The major change involves increased stringency in stress testing. For each mortgage application, as part of their risk approval process must run a stress test involving different scenarios to assess whether the borrower can repay their mortgage under various circumstances. One of these is the increase in interest rate. Interest is a percentage of the total value of your mortgage and is repaid along with the principal borrowed amount. As interest rates rise, the value of each payment made at every interval increases.

The change in the guideline requires uninsured mortgage borrowers to show that they can afford to pay for a mortgage at a rate that is 2% higher than the rate that they are applying for in order to get approval. These borrowers are those that have made a 20% downpayment and are not required to get mortgage insurance with the Canadian Mortgage and Housing Corporation (CMHC).  This translates to a substantial decrease in borrowing power.

To illustrate, let’s assume that you have enough income to spend $2,000 of your monthly income on mortgage payments.
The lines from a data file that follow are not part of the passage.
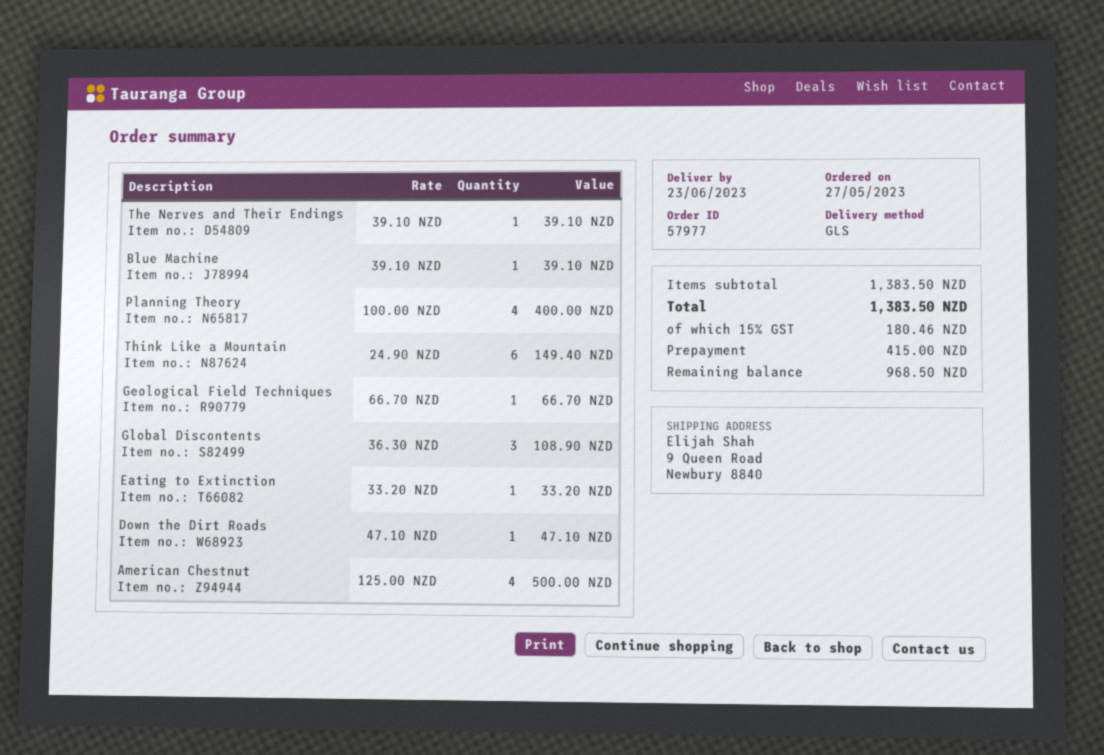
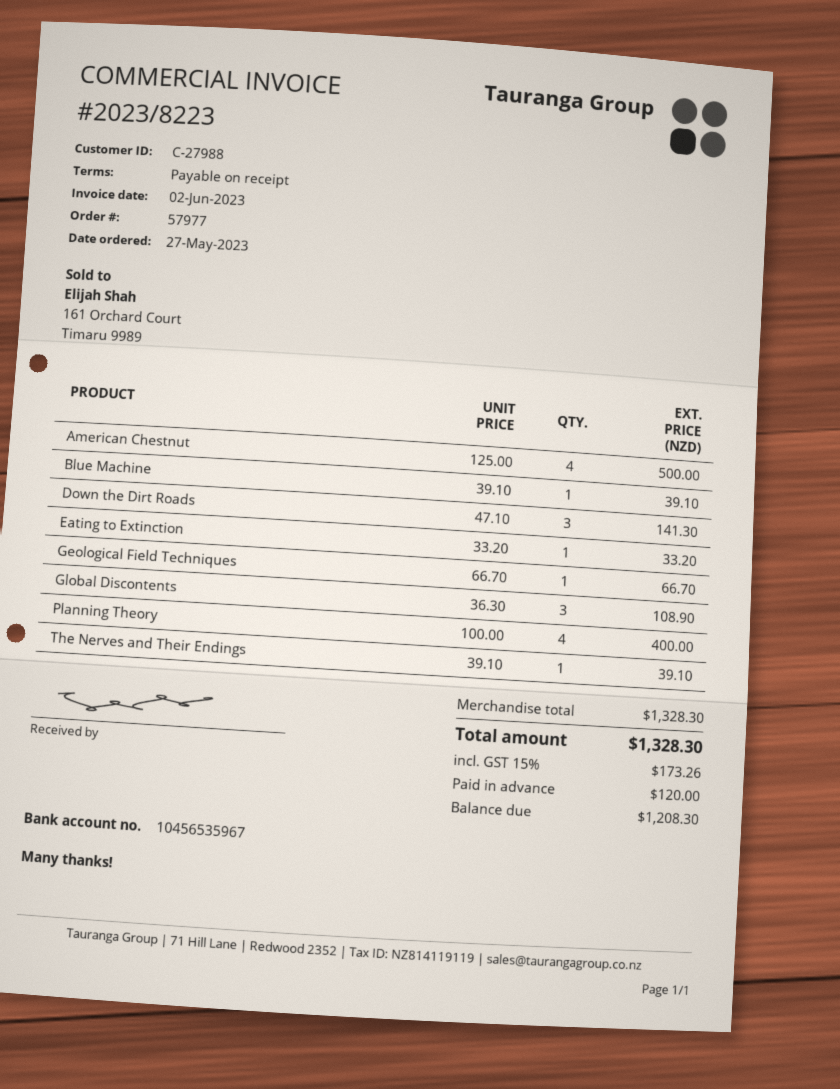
Think Like a Mountain: 6 x 24.90 = 149.40 -> none
Down the Dirt Roads: 1 x 47.10 = 47.10 -> 3 x 47.10 = 141.30
subtotal: 1383.50 -> 1328.30
tax: 15% = 180.46 -> 15% = 173.26
total: 1383.50 -> 1328.30
deposit: 415.00 -> 120.00
balance: 968.50 -> 1208.30

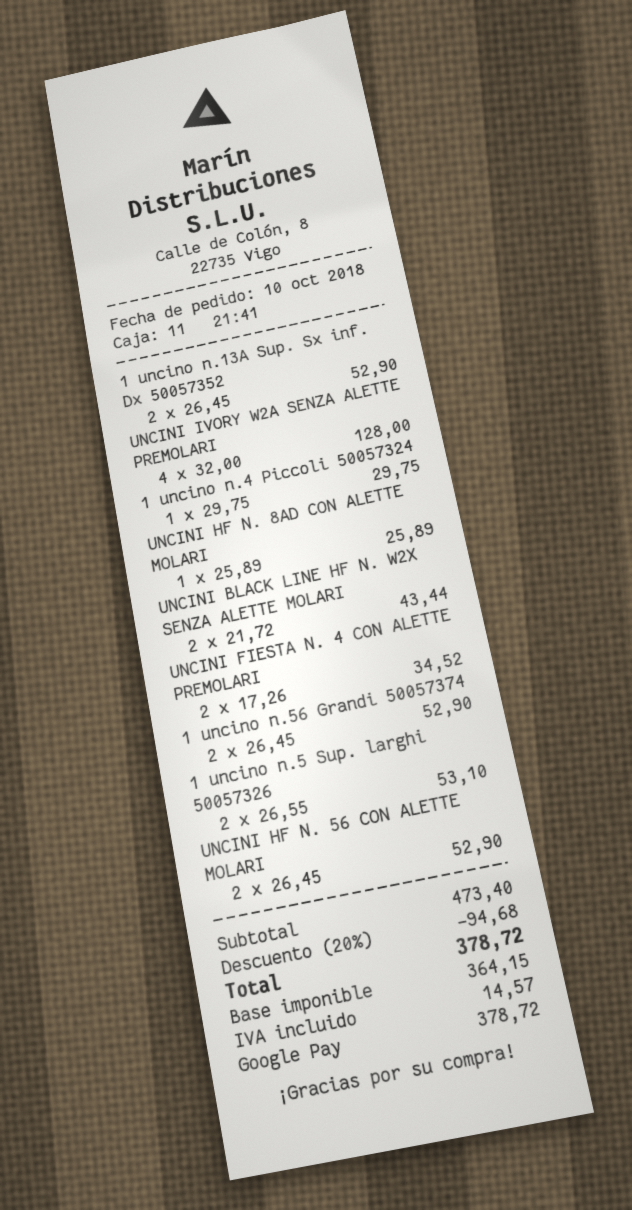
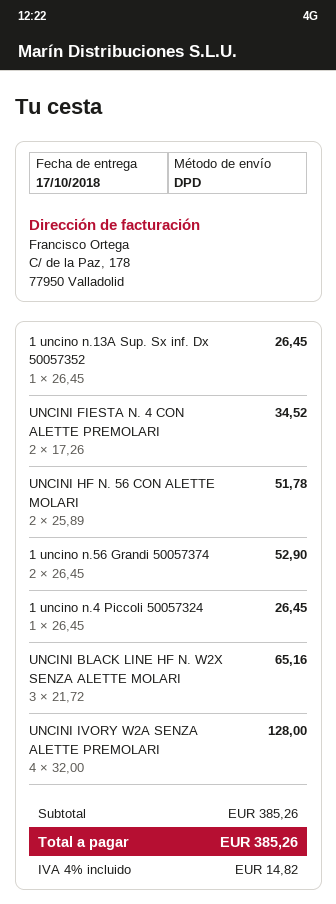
1 uncino n.13A Sup. Sx inf. Dx 50057352: 2 x 26.45 = 52.90 -> 1 x 26.45 = 26.45
1 uncino n.4 Piccoli 50057324: 1 x 29.75 = 29.75 -> 1 x 26.45 = 26.45
UNCINI HF N. 8AD CON ALETTE MOLARI: 1 x 25.89 = 25.89 -> none
UNCINI BLACK LINE HF N. W2X SENZA ALETTE MOLARI: 2 x 21.72 = 43.44 -> 3 x 21.72 = 65.16
1 uncino n.5 Sup. larghi 50057326: 2 x 26.55 = 53.10 -> none
UNCINI HF N. 56 CON ALETTE MOLARI: 2 x 26.45 = 52.90 -> 2 x 25.89 = 51.78
subtotal: 473.40 -> 385.26
discount: 20% = 94.68 -> none
tax: 14.57 -> 14.82
total: 378.72 -> 385.26

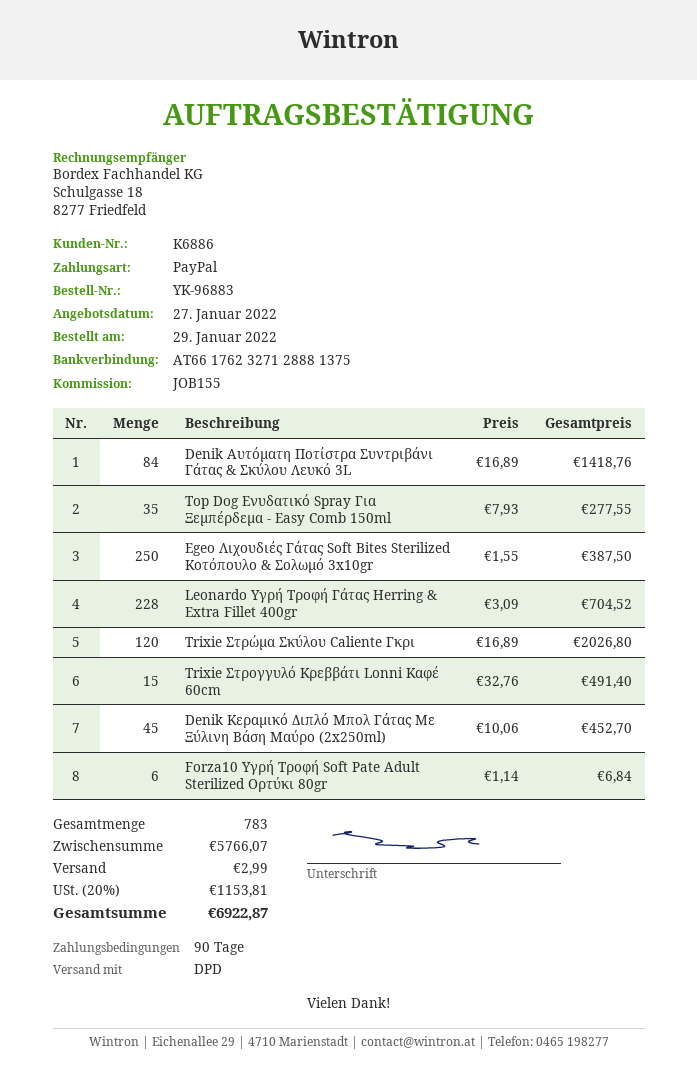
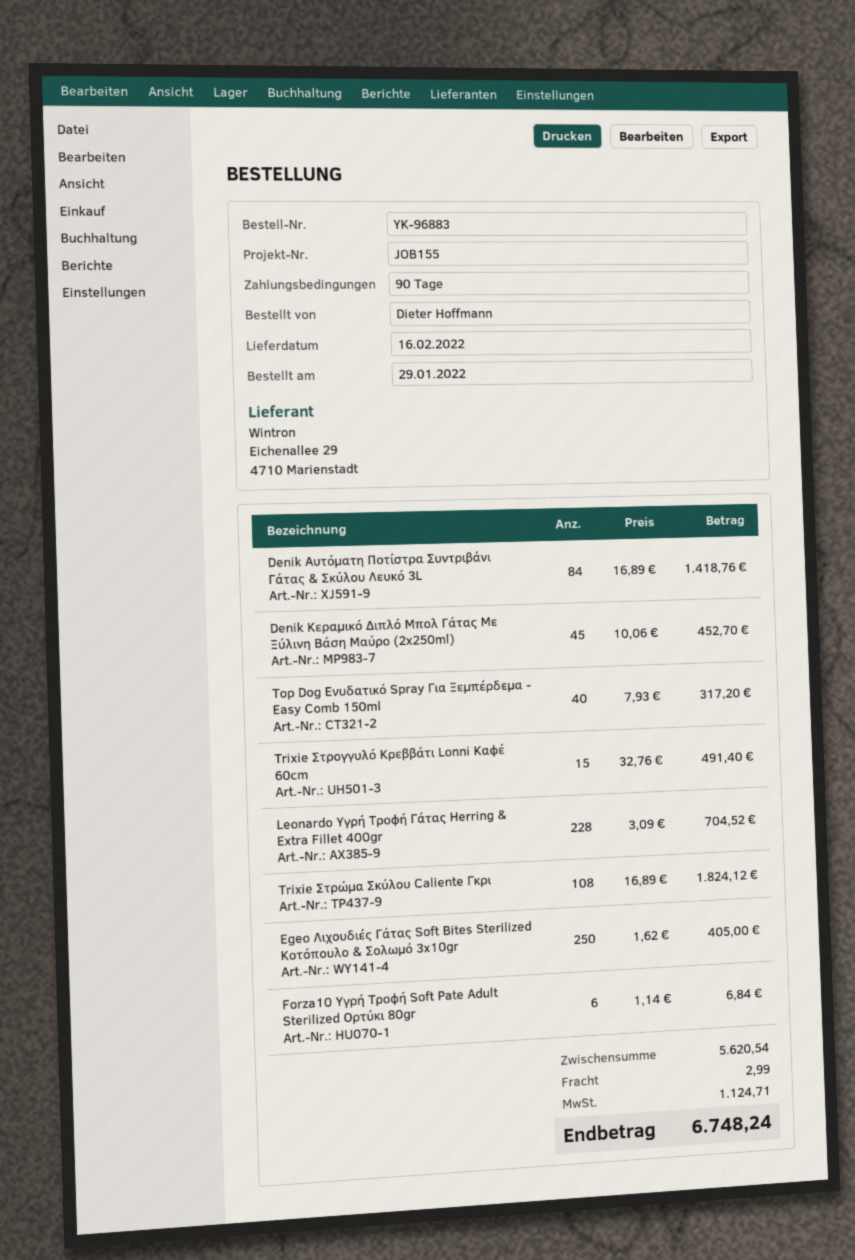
Top Dog Ενυδατικό Spray Για Ξεμπέρδεμα - Easy Comb 150ml: 35 x 7.93 = 277.55 -> 40 x 7.93 = 317.20
Egeo Λιχουδιές Γάτας Soft Bites Sterilized Κοτόπουλο & Σολωμό 3x10gr: 250 x 1.55 = 387.50 -> 250 x 1.62 = 405.00
Trixie Στρώμα Σκύλου Caliente Γκρι: 120 x 16.89 = 2026.80 -> 108 x 16.89 = 1824.12
subtotal: 5766.07 -> 5620.54
tax: 1153.81 -> 1124.71
total: 6922.87 -> 6748.24

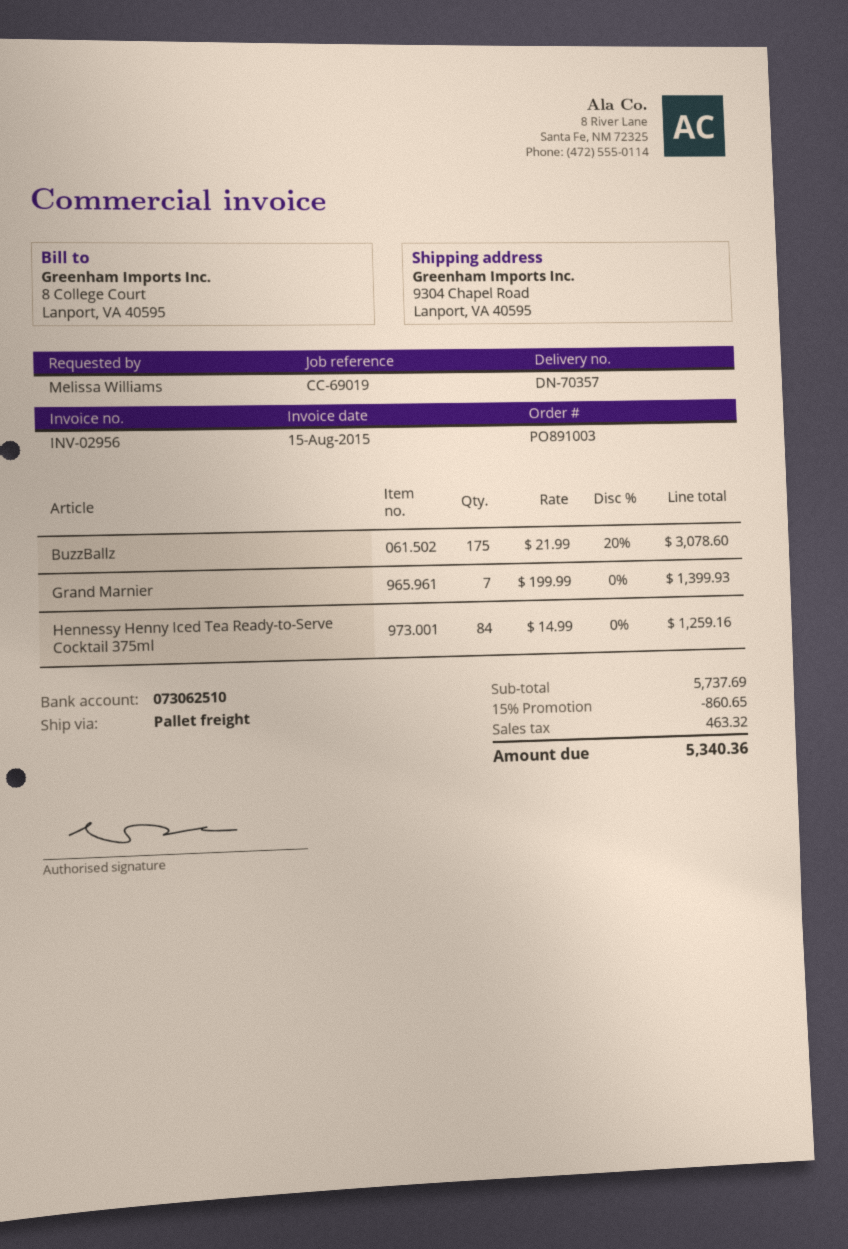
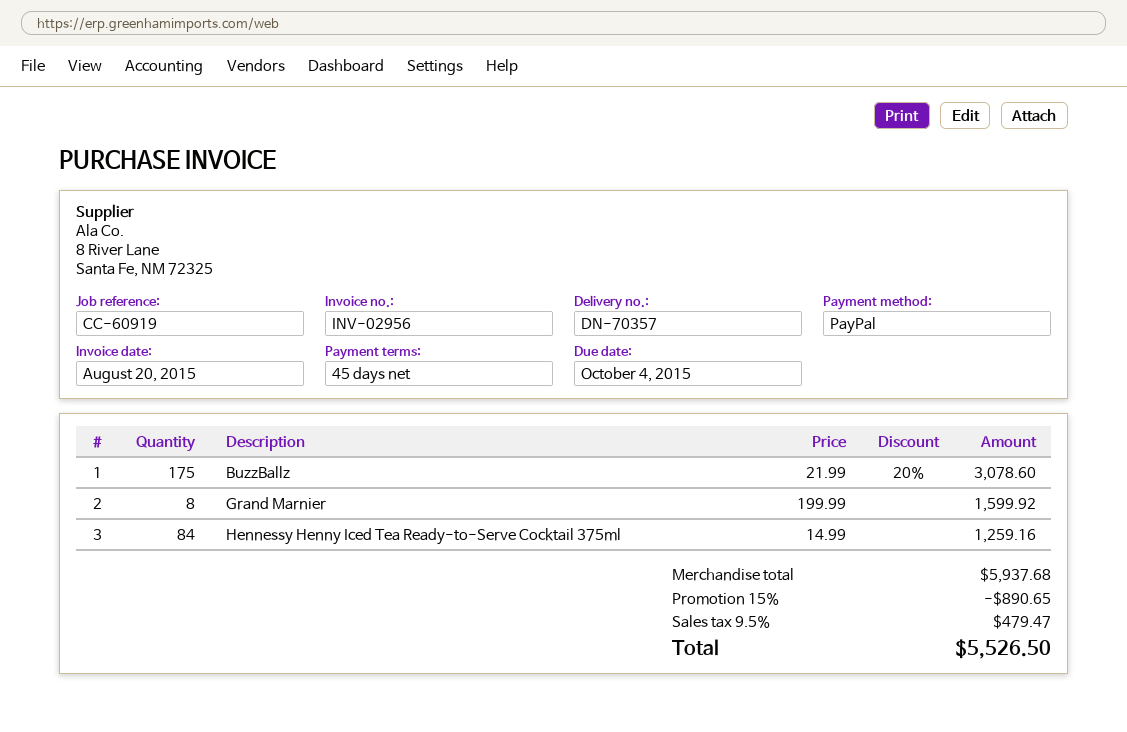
invoice date: 2015-08-15 -> 2015-08-20
reference: CC-69019 -> CC-60919
Grand Marnier: 7 x 199.99 = 1399.93 -> 8 x 199.99 = 1599.92
subtotal: 5737.69 -> 5937.68
discount: 15% = 860.65 -> 15% = 890.65
tax: 463.32 -> 479.47
total: 5340.36 -> 5526.50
The rate that you are applying for is a 25-year term with a 2.45% fixed interest rate. Based on these numbers, theoretically the maximum mortgage you could obtain is around $440,000. With the new rules, you have to add a stress test of 2% to the 2.45% that you are applying for. If you apply the same formula at 4.45%, the maximum mortgage you could obtain drops to around $350,000. This gap widens as the value of your loan increases. If you could originally afford a $1,100,000 mortgage, you would only get a $900,000 mortgage.

The reason for this change was mainly to protect the housing market from shock in case of additional interest rate hikes. Nevertheless, the change adds further financial pressures on millennials and any new families looking to buy a home. With finances tight and the future uncertain, it’s even more important to know what financial resources you have and how to use them.